Johan van Heesch is a Belgian numismatist specialising in the coinage and monetary history of the Roman empire. He was the Keeper of Coins and Medals at the Royal Library of Belgium, and teaches numismatics at the universities of Leuven and Louvain-la-Neuve.

== Career ==
Van Heesch (born Antwerp, 9 March 1955) has a MA in History from Ghent University, and a PhD in Archaeology from the University of Leuven (KU Leuven). In addition to teaching history, he has also pursued a career in museums, working at the Gallo-Roman Museum, Tongeren (Belgium), the Royal Museums of Art and History (Brussels) and the Brussels Coin Cabinet of the Royal Library of Belgium. He was the President of the Royal Numismatic Society of Belgium and is a director of the Revue belge de Numismatique and an editor of In Monte Artium, the journal of the Royal Library of Belgium.

== Awards ==
- 2018 awarded the Medal of the Royal Numismatic Society.
- 2016 awarded the Jeton de Vermeil of the Société française de numismatique.
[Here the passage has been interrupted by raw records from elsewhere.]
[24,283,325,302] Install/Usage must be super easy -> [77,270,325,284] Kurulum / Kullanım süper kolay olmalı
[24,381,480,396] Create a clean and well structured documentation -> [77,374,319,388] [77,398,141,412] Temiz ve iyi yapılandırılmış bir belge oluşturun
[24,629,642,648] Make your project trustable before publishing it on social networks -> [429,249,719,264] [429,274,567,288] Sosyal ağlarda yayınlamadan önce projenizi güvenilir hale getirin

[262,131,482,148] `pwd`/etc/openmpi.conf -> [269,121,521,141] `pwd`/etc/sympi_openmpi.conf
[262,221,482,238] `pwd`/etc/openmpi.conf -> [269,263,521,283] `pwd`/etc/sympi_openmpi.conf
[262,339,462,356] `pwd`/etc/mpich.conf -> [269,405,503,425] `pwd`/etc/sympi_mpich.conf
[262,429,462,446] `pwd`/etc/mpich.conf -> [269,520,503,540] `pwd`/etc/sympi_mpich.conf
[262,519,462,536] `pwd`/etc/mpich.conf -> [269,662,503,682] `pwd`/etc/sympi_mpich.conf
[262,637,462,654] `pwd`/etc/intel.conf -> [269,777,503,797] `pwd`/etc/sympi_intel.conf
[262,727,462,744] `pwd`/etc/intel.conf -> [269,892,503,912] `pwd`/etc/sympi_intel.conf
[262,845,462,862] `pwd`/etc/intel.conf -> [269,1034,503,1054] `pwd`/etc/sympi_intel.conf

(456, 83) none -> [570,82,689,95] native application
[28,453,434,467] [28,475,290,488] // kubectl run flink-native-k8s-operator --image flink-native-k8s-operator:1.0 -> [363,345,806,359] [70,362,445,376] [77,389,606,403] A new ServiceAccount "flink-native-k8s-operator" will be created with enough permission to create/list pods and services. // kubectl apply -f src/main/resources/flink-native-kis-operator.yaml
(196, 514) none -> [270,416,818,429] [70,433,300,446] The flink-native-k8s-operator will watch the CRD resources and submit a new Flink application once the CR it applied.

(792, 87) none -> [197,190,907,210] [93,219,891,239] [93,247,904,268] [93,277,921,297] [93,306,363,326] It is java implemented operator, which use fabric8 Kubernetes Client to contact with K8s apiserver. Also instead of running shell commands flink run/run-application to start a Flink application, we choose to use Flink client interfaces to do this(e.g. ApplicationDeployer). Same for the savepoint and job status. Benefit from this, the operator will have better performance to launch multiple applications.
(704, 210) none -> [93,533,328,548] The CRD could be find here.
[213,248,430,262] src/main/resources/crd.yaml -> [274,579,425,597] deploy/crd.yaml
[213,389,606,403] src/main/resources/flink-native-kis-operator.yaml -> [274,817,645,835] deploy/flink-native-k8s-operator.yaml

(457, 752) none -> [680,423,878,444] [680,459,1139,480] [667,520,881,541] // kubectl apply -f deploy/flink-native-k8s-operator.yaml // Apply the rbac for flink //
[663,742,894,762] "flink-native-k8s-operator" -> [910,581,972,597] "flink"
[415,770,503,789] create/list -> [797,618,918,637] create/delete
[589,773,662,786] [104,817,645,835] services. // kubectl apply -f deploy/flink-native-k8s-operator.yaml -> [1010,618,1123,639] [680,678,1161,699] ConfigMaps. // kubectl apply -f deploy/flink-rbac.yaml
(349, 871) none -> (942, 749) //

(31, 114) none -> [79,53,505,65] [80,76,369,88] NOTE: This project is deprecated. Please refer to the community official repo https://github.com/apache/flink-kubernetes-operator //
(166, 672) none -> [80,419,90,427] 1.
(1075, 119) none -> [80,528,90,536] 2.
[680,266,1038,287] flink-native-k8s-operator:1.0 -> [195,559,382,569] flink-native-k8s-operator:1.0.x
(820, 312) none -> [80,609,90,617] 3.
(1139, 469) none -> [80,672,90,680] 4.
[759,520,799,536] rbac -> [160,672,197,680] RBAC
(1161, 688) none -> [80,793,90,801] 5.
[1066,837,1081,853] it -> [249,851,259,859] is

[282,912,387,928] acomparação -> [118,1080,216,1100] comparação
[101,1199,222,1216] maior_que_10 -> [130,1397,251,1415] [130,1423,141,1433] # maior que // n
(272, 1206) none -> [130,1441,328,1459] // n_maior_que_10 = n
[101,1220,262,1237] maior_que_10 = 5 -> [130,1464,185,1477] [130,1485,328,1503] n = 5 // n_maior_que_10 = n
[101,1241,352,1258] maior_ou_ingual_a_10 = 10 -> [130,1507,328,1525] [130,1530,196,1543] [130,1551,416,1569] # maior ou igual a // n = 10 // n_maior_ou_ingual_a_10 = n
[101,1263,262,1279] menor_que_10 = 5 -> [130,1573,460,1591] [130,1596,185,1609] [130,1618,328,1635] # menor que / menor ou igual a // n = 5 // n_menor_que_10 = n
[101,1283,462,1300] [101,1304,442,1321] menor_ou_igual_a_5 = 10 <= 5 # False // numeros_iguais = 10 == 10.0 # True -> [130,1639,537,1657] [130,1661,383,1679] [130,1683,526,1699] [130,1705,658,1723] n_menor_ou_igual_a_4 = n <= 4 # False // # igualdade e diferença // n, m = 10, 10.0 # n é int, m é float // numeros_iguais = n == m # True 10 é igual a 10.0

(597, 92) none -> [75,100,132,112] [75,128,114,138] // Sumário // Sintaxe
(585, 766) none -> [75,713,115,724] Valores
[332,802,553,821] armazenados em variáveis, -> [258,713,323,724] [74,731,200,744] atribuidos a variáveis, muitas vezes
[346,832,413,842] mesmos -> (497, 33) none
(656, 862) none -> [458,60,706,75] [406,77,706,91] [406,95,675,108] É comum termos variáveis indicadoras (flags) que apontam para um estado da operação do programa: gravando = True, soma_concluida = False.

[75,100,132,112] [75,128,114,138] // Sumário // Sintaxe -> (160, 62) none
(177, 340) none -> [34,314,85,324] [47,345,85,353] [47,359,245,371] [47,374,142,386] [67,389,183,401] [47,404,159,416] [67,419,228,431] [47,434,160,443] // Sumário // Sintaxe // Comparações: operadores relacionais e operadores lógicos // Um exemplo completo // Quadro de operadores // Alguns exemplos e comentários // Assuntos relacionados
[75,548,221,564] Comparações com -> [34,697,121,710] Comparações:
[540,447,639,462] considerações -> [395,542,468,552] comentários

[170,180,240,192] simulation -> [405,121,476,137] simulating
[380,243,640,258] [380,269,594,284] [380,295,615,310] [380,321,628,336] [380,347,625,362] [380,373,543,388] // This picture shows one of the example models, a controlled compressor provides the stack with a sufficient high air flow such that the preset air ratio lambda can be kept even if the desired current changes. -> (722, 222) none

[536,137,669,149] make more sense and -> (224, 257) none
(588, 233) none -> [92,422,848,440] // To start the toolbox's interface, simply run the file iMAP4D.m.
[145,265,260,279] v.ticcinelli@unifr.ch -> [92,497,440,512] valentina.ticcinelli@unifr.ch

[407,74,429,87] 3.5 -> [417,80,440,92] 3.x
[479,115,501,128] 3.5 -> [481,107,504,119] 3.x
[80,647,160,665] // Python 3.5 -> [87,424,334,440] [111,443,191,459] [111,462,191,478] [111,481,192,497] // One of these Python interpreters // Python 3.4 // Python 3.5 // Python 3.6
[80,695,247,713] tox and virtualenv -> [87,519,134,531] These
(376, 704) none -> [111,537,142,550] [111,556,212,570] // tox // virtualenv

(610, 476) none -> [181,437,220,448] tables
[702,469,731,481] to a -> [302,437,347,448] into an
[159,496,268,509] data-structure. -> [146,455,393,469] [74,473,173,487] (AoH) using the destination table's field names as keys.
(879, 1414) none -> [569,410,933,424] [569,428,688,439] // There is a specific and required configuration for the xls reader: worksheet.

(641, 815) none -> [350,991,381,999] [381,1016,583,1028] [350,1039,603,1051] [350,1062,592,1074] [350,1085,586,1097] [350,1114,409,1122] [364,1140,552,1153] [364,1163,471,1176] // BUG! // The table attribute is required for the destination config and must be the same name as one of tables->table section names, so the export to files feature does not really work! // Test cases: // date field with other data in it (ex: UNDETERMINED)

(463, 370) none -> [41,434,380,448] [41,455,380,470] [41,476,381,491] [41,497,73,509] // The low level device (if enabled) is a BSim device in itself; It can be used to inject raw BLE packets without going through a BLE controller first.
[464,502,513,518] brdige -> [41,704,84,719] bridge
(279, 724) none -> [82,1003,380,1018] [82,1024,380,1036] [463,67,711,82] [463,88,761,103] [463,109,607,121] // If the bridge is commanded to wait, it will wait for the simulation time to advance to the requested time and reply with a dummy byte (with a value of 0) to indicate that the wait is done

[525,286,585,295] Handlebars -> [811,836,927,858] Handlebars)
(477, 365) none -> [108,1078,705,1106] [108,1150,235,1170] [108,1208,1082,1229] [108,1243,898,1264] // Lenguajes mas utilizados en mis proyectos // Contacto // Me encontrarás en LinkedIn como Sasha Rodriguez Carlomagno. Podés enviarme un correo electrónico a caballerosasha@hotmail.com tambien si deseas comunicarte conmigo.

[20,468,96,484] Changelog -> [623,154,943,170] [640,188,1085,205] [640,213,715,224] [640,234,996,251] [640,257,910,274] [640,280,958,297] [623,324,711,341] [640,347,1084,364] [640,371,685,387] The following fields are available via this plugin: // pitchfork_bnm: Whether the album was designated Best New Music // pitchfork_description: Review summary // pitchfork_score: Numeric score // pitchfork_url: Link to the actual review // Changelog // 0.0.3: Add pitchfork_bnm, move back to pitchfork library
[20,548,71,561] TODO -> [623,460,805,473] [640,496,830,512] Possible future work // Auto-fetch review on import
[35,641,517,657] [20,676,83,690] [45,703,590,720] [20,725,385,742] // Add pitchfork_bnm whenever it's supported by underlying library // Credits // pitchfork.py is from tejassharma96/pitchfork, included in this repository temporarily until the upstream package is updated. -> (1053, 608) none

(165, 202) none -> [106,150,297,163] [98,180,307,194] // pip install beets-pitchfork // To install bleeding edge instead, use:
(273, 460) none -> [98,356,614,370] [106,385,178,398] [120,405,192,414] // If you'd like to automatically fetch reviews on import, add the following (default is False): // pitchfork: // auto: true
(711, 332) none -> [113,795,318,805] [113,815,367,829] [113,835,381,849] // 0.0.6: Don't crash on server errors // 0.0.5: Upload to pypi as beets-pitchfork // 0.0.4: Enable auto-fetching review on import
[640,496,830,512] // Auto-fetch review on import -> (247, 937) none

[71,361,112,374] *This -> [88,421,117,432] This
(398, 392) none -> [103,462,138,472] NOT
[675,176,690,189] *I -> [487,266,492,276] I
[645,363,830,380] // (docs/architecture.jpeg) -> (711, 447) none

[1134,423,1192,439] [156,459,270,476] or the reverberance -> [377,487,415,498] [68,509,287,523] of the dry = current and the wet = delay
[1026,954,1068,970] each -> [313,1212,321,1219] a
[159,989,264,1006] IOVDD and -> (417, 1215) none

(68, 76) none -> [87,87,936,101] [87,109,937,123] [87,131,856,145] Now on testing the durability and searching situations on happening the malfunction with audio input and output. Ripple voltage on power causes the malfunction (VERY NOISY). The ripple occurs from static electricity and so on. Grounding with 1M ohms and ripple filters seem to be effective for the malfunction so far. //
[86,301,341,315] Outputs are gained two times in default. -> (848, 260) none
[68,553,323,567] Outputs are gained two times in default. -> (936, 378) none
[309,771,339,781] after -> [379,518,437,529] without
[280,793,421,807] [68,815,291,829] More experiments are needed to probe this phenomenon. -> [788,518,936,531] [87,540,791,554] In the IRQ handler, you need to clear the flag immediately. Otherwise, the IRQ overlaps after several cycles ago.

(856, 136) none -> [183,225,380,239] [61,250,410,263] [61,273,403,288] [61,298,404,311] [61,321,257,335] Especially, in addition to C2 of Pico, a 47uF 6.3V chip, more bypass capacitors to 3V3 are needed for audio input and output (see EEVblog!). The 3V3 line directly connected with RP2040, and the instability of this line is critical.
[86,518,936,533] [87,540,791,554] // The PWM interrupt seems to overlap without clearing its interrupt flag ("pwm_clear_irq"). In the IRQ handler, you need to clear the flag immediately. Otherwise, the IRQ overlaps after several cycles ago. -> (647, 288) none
== Selected publications ==
- (with Inge Heeren) Coinage in the Iron Age : essays in honour of Simone Scheers, Spink, London, 2010.
- Studies in Roman Coinage, București Editura Academiei Române Brăila Muzeul Băilei "Carol I" Brăila Editura Istros 2016
- "Quantifying Roman Imperial Coinage", in: F. de Callataÿ (ed.), Quantifying Monetary Supplies in Greco-Roman Times (Pragmateiai, 19), Bari, 2011, p. 311- 328.
- "Providing Markets with Small Change in the Early Roman Empire: Italy and Gaul", in Revue belge de Numismatique, 155, 2009, p. 125−142.
- "Les Romains et la monnaie gauloise: laisser−faire, laisser−aller ?" in: J. Metzler & D. Wigg−Wolf, Die Kelten und Rom: Neue numismatische Forschungen (Studien zu Fundmünzen der Antike, 19), Mainz am Rhein, 2005, p. 229-245.
- De muntcirculatie tijdens de Romeinse tijd in het Noordwesten van Gallia Belgica (ca. 50 v.C.−450 n.C.): de civitates van de Nerviërs en de Menapiërs (Monografie van Nationale Archeologie 11), Brussels, 1998 [1999], 352 p.
- "The last civic coinages and the religious policy of Maximinus Daza, A.D. 312", in Numismatic Chronicle, 153 (1993), p. 65−76.